Records from a data collection:
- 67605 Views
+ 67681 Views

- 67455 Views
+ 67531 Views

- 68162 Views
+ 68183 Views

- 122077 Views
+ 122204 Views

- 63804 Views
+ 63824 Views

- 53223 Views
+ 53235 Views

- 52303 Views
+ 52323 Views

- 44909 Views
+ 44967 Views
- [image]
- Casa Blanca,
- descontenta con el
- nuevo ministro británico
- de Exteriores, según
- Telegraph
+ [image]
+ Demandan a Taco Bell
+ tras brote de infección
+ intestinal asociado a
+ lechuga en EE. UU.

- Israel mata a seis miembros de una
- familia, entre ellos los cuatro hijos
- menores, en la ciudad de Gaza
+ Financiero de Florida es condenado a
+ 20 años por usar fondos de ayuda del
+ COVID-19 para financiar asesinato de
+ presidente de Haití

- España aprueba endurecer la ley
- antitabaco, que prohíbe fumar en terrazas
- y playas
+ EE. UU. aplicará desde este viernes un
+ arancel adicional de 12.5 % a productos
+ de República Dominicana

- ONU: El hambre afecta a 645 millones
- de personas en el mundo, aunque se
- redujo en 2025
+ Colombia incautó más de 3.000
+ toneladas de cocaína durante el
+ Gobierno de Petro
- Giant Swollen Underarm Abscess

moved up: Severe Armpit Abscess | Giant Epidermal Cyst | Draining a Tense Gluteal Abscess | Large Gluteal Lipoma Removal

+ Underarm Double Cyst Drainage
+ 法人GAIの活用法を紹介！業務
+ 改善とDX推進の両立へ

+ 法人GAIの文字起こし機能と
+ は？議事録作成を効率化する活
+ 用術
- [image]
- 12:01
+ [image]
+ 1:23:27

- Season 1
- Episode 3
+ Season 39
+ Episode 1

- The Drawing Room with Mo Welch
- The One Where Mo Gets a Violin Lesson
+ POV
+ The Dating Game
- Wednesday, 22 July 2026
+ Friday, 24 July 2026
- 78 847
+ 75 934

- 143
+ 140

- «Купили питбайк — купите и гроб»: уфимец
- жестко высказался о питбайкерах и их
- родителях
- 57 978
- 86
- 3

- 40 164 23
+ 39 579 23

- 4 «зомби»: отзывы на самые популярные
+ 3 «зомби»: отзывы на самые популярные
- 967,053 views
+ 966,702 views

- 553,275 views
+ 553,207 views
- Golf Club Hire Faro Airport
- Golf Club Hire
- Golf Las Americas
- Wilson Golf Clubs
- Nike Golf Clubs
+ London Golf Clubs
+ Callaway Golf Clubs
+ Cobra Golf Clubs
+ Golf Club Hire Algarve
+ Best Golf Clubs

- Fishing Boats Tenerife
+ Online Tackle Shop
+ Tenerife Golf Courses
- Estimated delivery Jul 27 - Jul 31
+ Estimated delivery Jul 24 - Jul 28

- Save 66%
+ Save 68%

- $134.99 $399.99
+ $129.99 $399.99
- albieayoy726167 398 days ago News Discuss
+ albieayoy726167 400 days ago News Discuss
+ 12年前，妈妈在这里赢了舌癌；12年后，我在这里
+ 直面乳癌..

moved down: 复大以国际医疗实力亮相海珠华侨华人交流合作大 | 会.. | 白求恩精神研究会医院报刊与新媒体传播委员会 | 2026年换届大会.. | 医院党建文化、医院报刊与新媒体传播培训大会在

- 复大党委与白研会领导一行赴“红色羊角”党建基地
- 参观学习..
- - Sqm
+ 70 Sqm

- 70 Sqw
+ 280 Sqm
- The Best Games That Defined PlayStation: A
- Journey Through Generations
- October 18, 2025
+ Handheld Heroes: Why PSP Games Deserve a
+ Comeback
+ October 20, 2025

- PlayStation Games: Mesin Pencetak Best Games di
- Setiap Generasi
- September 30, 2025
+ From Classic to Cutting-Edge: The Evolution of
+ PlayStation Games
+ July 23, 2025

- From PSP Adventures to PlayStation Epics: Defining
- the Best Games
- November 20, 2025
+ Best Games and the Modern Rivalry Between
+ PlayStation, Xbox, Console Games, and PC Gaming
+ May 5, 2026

TASK TO CARRY OUT: Starting at the line with "- $134.99 $399.99", retype each line through the final one in the data above, unchanged and with nothing added.

ANSWER TO THE EXERCISE:
- $134.99 $399.99
+ $129.99 $399.99
- albieayoy726167 398 days ago News Discuss
+ albieayoy726167 400 days ago News Discuss
+ 12年前，妈妈在这里赢了舌癌；12年后，我在这里
+ 直面乳癌..

moved down: 复大以国际医疗实力亮相海珠华侨华人交流合作大 | 会.. | 白求恩精神研究会医院报刊与新媒体传播委员会 | 2026年换届大会.. | 医院党建文化、医院报刊与新媒体传播培训大会在

- 复大党委与白研会领导一行赴“红色羊角”党建基地
- 参观学习..
- - Sqm
+ 70 Sqm

- 70 Sqw
+ 280 Sqm
- The Best Games That Defined PlayStation: A
- Journey Through Generations
- October 18, 2025
+ Handheld Heroes: Why PSP Games Deserve a
+ Comeback
+ October 20, 2025

- PlayStation Games: Mesin Pencetak Best Games di
- Setiap Generasi
- September 30, 2025
+ From Classic to Cutting-Edge: The Evolution of
+ PlayStation Games
+ July 23, 2025

- From PSP Adventures to PlayStation Epics: Defining
- the Best Games
- November 20, 2025
+ Best Games and the Modern Rivalry Between
+ PlayStation, Xbox, Console Games, and PC Gaming
+ May 5, 2026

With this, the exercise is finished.